Es un tiempo especial; ahora bien, ese tiempo se ha convertido en un tiempo que baila al compás de –digamos- un foráneo consumismo bastante alienante. ¿Será, como decía el psicoanalista, que lo mejor de las fiestas es que pasen? Las experiencias son variopintas, incluso en los cambios que se dan entre uno y otro año. A lo que me refiero es que el ropaje con el cual se ha envuelto el tema del fin de año no deja de ser una máscara a nivel social, que tira por tierra otras interpretaciones que, tal vez, tengan más que ver con la situación original y con el contexto actual.

Mientras armamos el arbolito en casa y el gobierno arma el arbolito de la ciudad, se han quemado cientos de miles de hectáreas donde los arbolitos desaparecieron, devorados por el fuego. ¿Habrá que armar el arbolito o habrá que sembrar un arbolito a partir de ahora? Los famosos reyes magos, según el texto bíblico, ni eran reyes, ni eran tres. Pero conforme pasa el tiempo, la humanidad va vistiendo los acontecimientos, y lo accidental se vuelve más notorio que lo sustancial. Lo doctrinario y publicitario más refulgente que la palabra primera o la significación histórica

¿Con quién (o dónde) vas a pasar las fiestas? ¿Con quién (o dónde) pasaste las fiestas? Nótese la utilización del verbo “pasar” tanto para el futuro como para el pasado.

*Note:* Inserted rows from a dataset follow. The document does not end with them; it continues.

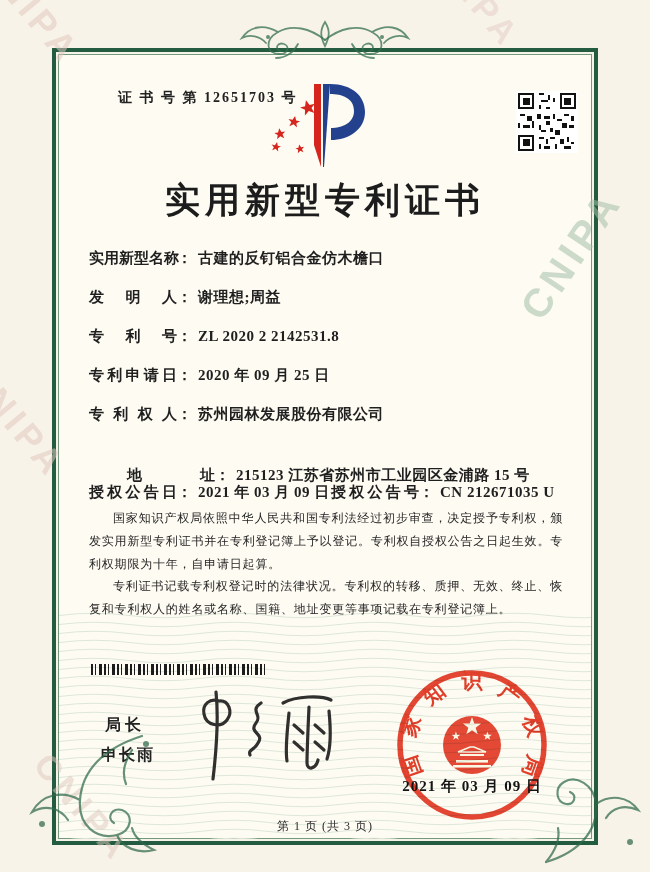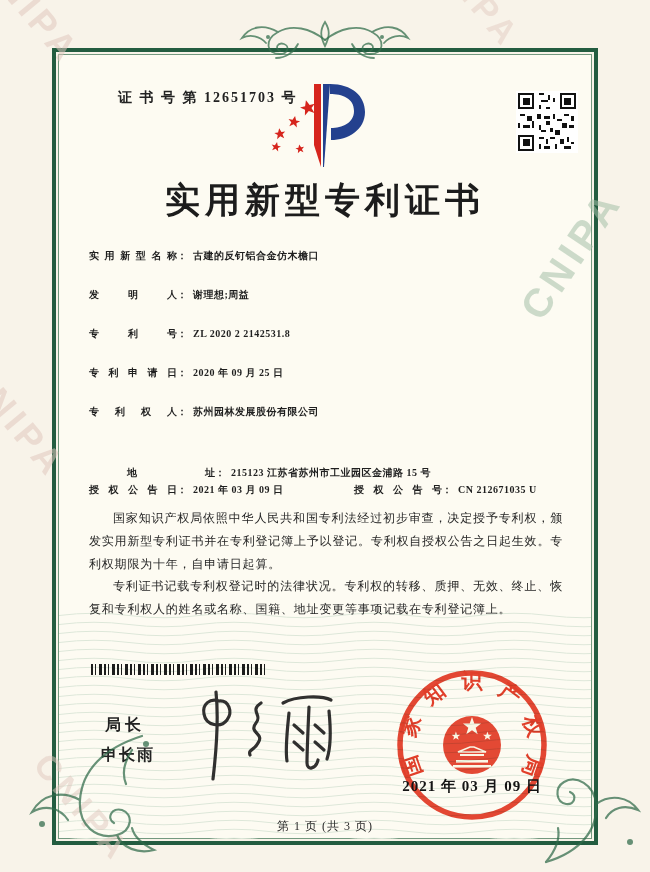--- a/index.html
+++ b/index.html
@@ -39,7 +39,7 @@
   .title{position:absolute;left:0;right:0;top:122px;text-align:center;font-size:35px;
          font-weight:bold;letter-spacing:5px;color:#1c1c1c;z-index:4;}
 
-  .frow{position:absolute;left:30px;white-space:nowrap;font-size:10px;font-weight:bold;
+  .frow{position:absolute;left:30px;white-space:nowrap;font-size:15px;font-weight:bold;
         color:#1f1f1f;z-index:4;}
   .flabel{display:inline-block;width:88px;text-align:justify;text-align-last:justify;
           vertical-align:top;}

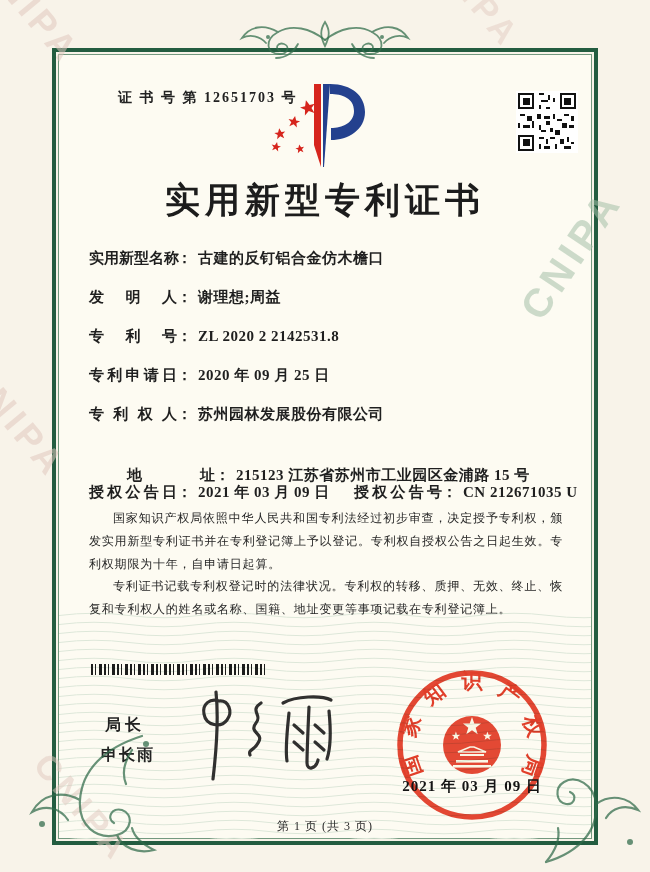--- a/index.html
+++ b/index.html
@@ -47,7 +47,7 @@
   .fvalue{letter-spacing:.5px;}
   .r1{top:194px;} .r2{top:233px;} .r3{top:272px;} .r4{top:311px;}
   .r5{top:350px;} .r6{top:411px;margin-left:38px;} .r7{top:428px;}
-  .grant{position:absolute;left:265px;top:0;white-space:nowrap;}
+  .grant{position:absolute;left:242px;top:0;white-space:nowrap;}
 
   .paras{position:absolute;left:30px;top:452px;width:474px;z-index:4;}
   .paras p{margin:0;text-indent:2em;font-size:12px;line-height:1.9;letter-spacing:.8px;

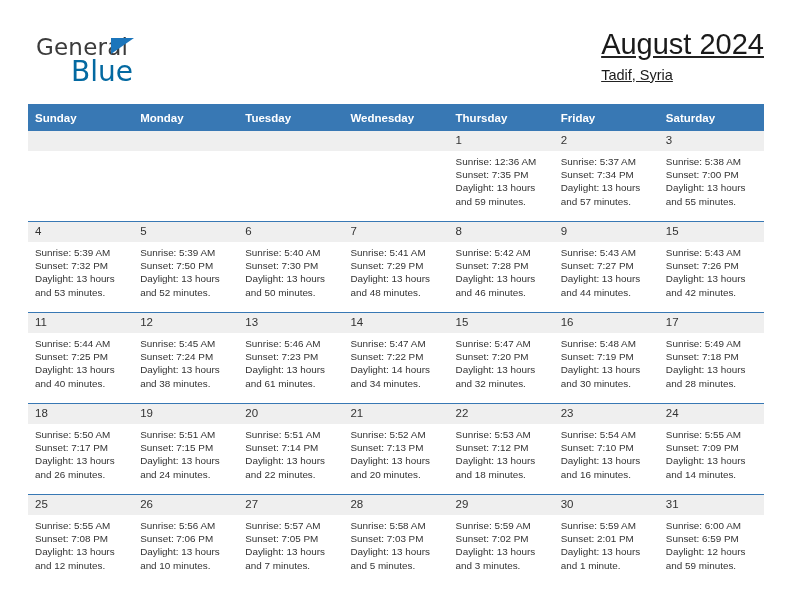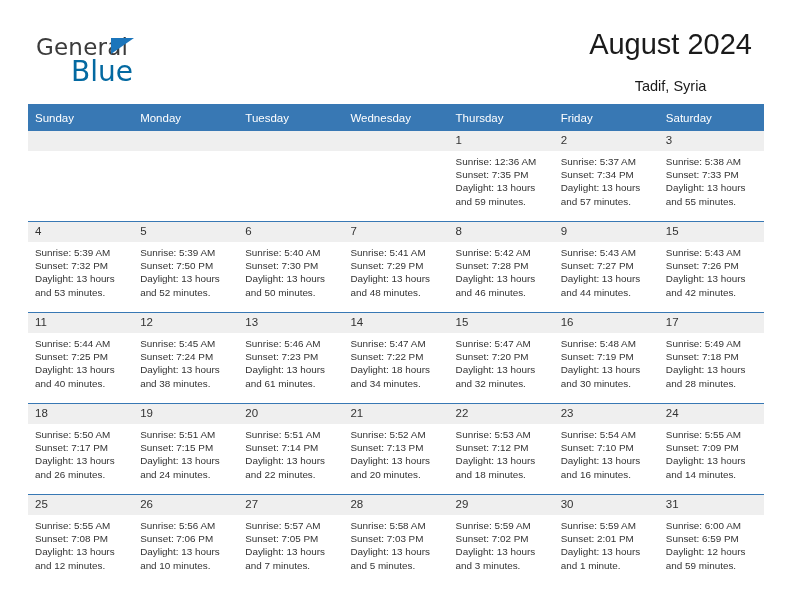--- a/index.html
+++ b/index.html
@@ -66,9 +66,10 @@
   }
   .title-block {
     position: absolute;
-    right: 12px;
+    right: 0;
     top: 0;
-    text-align: center;
+    text-align: left;
+    text-decoration: underline;
   }
   .cal-title {
     font-size: 29px;

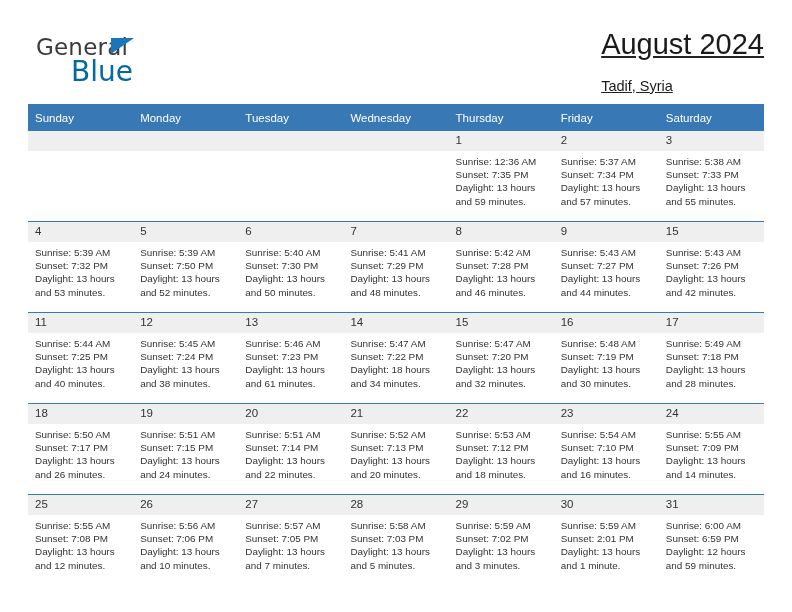--- a/index.html
+++ b/index.html
@@ -83,7 +83,7 @@
     font-weight: 400;
     color: #1a1a1a;
     line-height: 20px;
-    margin-top: 14px;
+    margin-top: 3px;
     white-space: nowrap;
   }
 

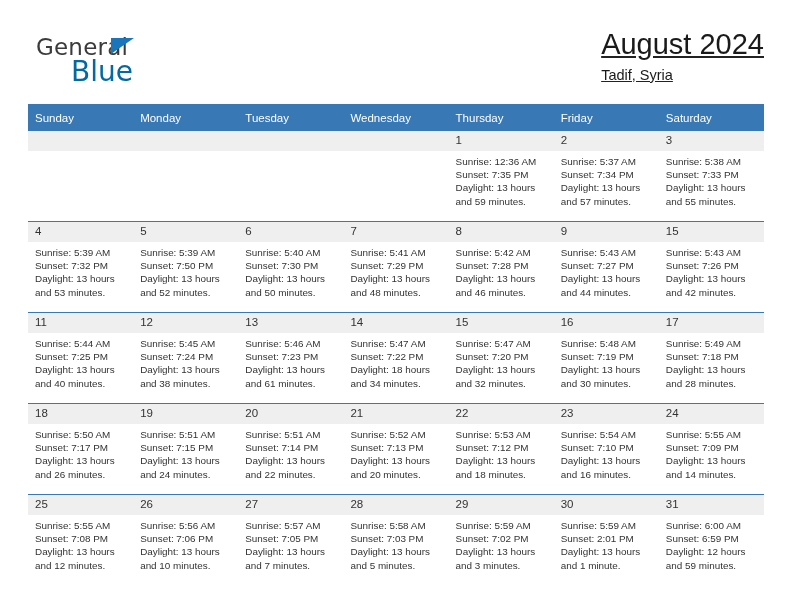--- a/index.html
+++ b/index.html
@@ -100,7 +100,7 @@
     background: #3878b4;
     color: #ffffff;
     font-size: 11.5px;
-    font-weight: normal;
+    font-weight: bold;
     text-align: left;
     padding: 4px 0 4px 7px;
     height: 19px;

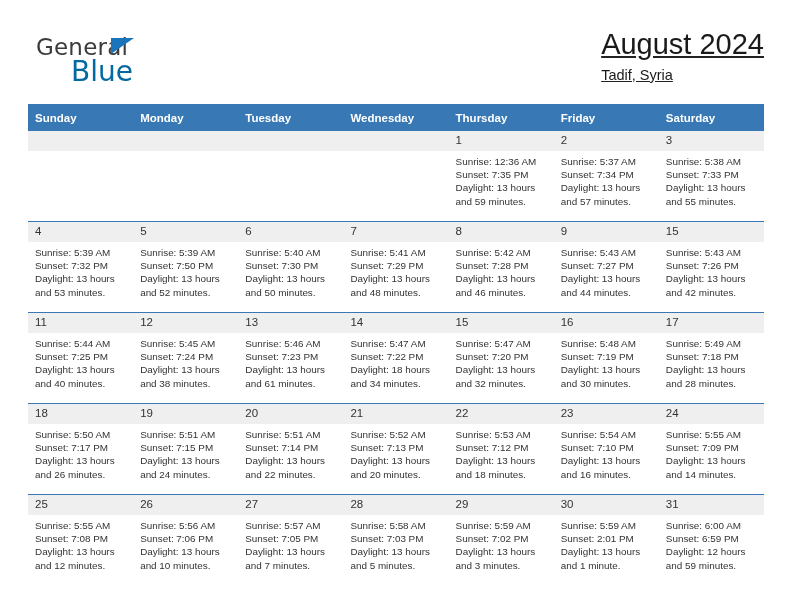--- a/index.html
+++ b/index.html
@@ -209,7 +209,7 @@
             <div class="daynum">3</div>
             <div class="details">
               <div>Sunrise: 5:38 AM</div>
-              <div>Sunset: 7:33 PM</div>
+              <div>Sunset: 7:00 PM</div>
               <div class="wrapline">Daylight: 13 hours and 55 minutes.</div>
             </div>
           </td>

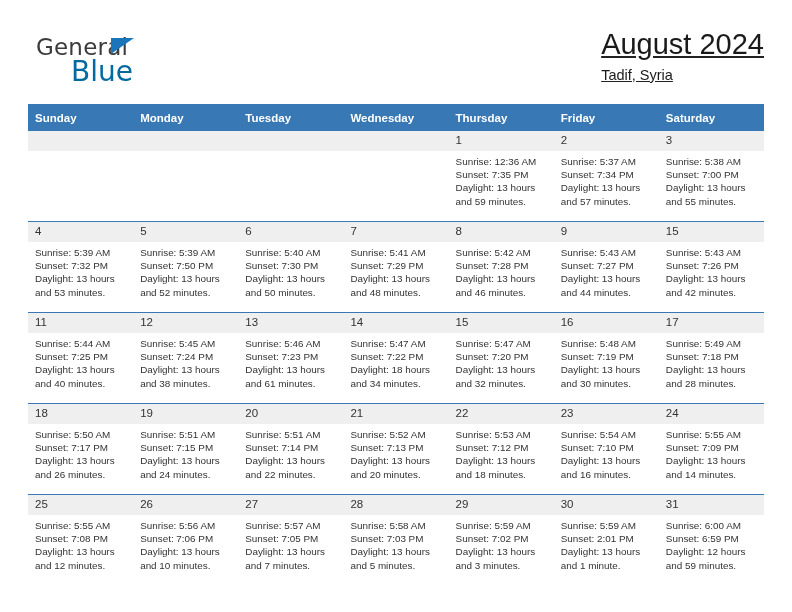--- a/index.html
+++ b/index.html
@@ -302,7 +302,7 @@
             <div class="details">
               <div>Sunrise: 5:47 AM</div>
               <div>Sunset: 7:22 PM</div>
-              <div class="wrapline">Daylight: 18 hours and 34 minutes.</div>
+              <div class="wrapline">Daylight: 14 hours and 34 minutes.</div>
             </div>
           </td>
           <td>

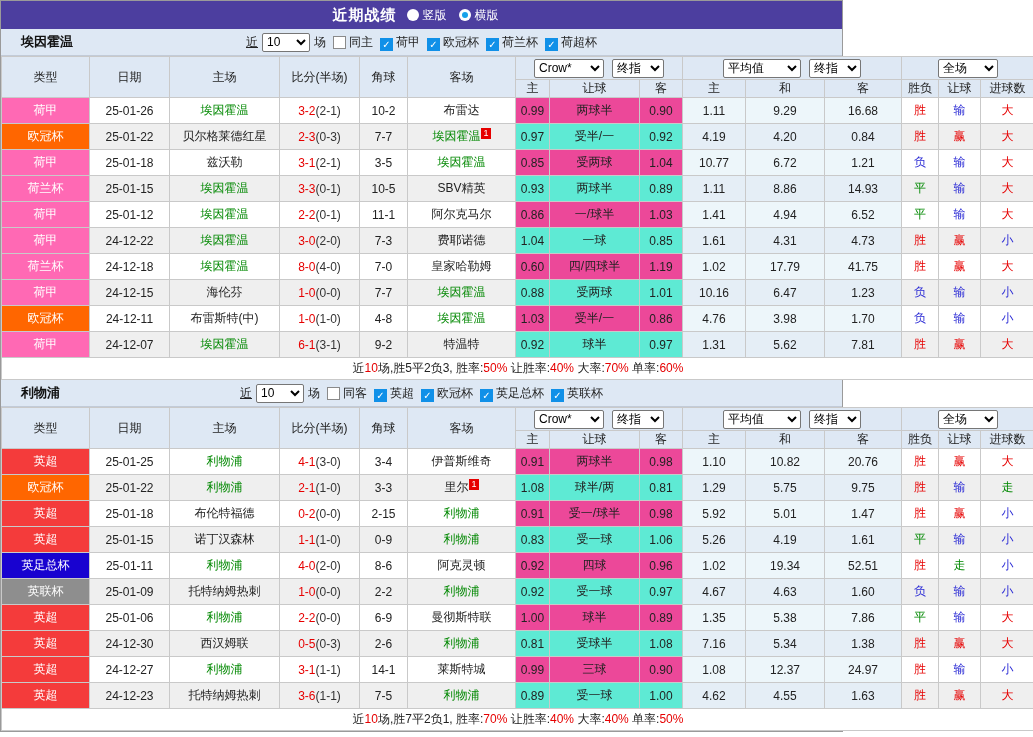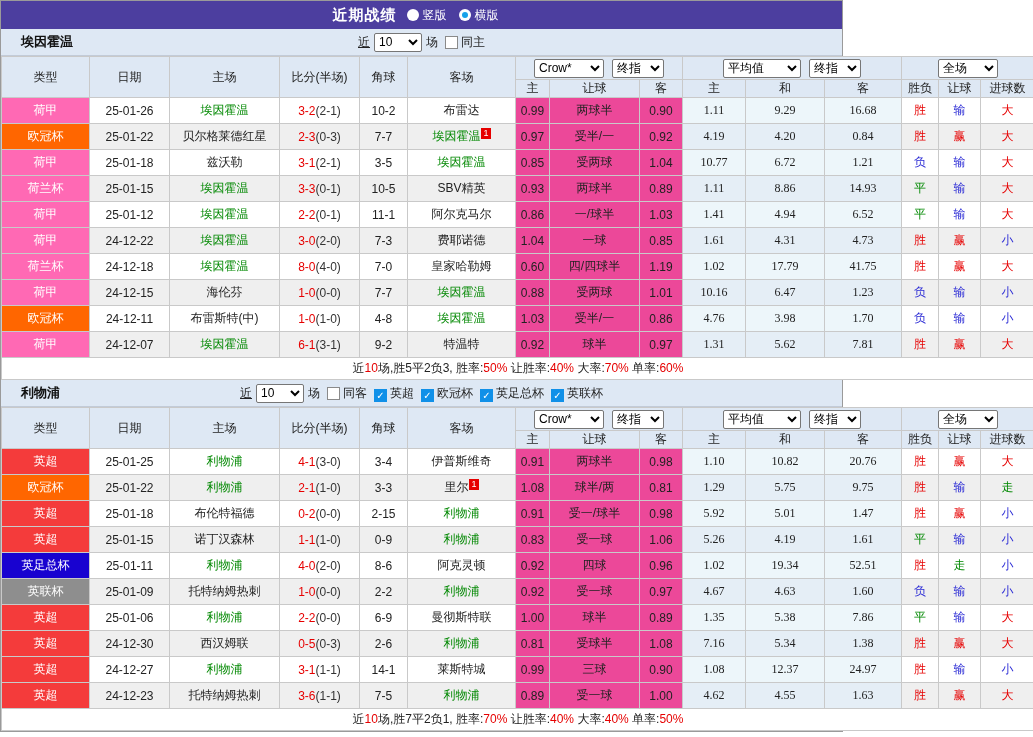--- a/index.html
+++ b/index.html
@@ -72,6 +72,7 @@
       <span style="margin-left:4px">场</span>
       <span class="cb"></span>
       <span>同主</span>
+      <span><span class="cb checked">✓</span><span>荷甲</span><span class="cb checked">✓</span><span>欧冠杯</span><span class="cb checked">✓</span><span>荷兰杯</span><span class="cb checked">✓</span><span>荷超杯</span></span>
     </span>
   </div>
   <table>

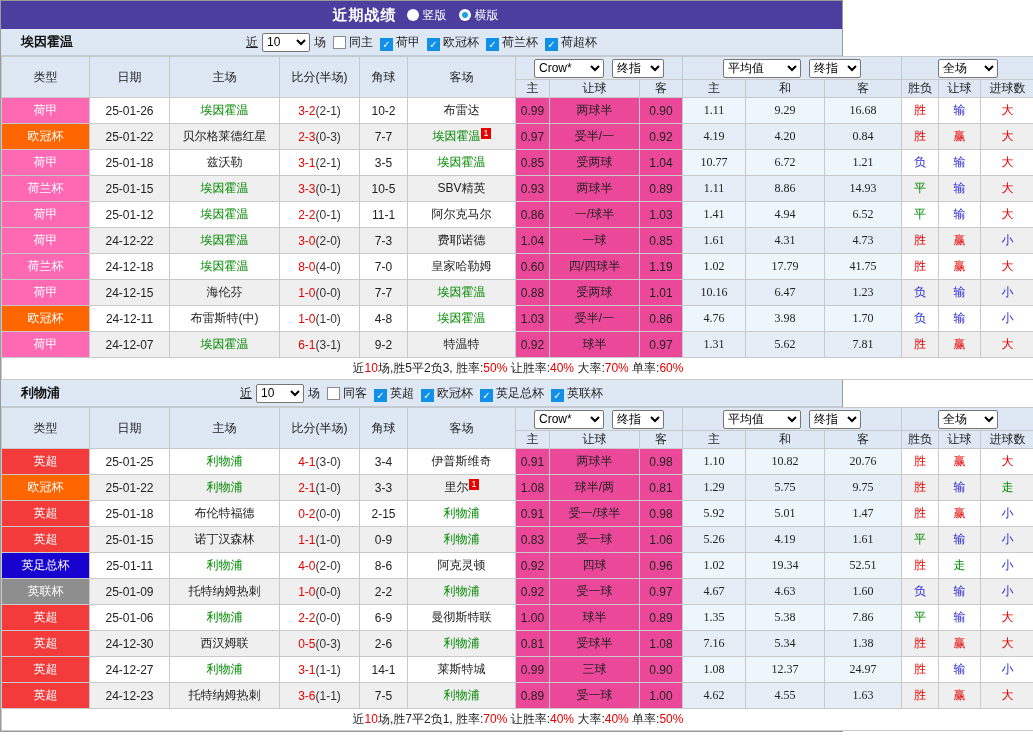--- a/index.html
+++ b/index.html
@@ -35,7 +35,7 @@
   tbody tr.even td { background:#efefef; }
   tbody td.crow { background:#ec4899; }
   tbody tr.even td.crow { background:#ec4899; }
-  tbody td.avg { background:#edf6fa;font-family:Liberation Serif, serif; }
+  tbody td.avg { background:#edf6fa; }
   tbody tr.even td.avg { background:#e5eef6; }
   td.type { color:#fff; }
   .red { color:#e60000; }

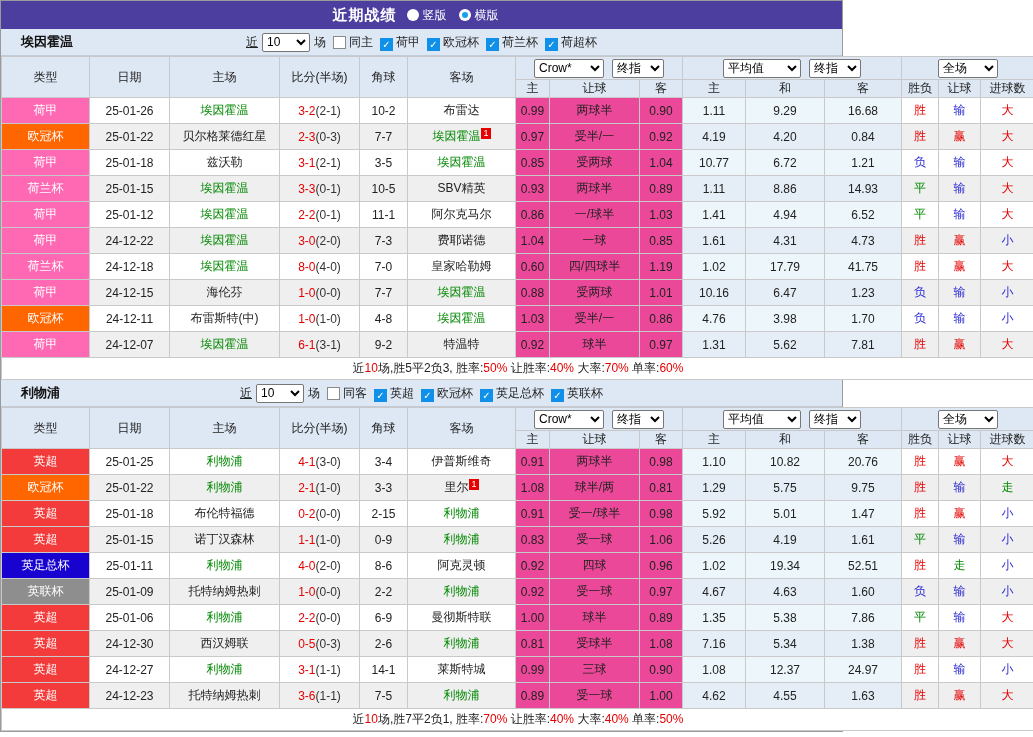--- a/index.html
+++ b/index.html
@@ -34,7 +34,7 @@
   tbody td { height:26px; background:#fff; }
   tbody tr.even td { background:#efefef; }
   tbody td.crow { background:#ec4899; }
-  tbody tr.even td.crow { background:#ec4899; }
+  tbody tr.even td.crow { background:#5eead4; }
   tbody td.avg { background:#edf6fa; }
   tbody tr.even td.avg { background:#e5eef6; }
   td.type { color:#fff; }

Las fiestas ya han pasado, el arbolito ha sido desarmado y vuelve a su latencia mítica hasta el próximo año, en que todas las luces comienzan a brillar a partir de navidad. Y es otro ciclo que se abre y otro ciclo que se cierra. Pasó un año y pasará éste y el que viene. “Lo nuestro es pasar” dice Antonio Machado, “pasar haciendo caminos, caminos sobre la mar”.

Sísifo lleva su piedra en el mito griego hasta la cima de la montaña, antes de llegar a la cúspide, la piedra se viene abajo y todo vuelve a comenzar. Adornar la piedra no nos exime del desenlace.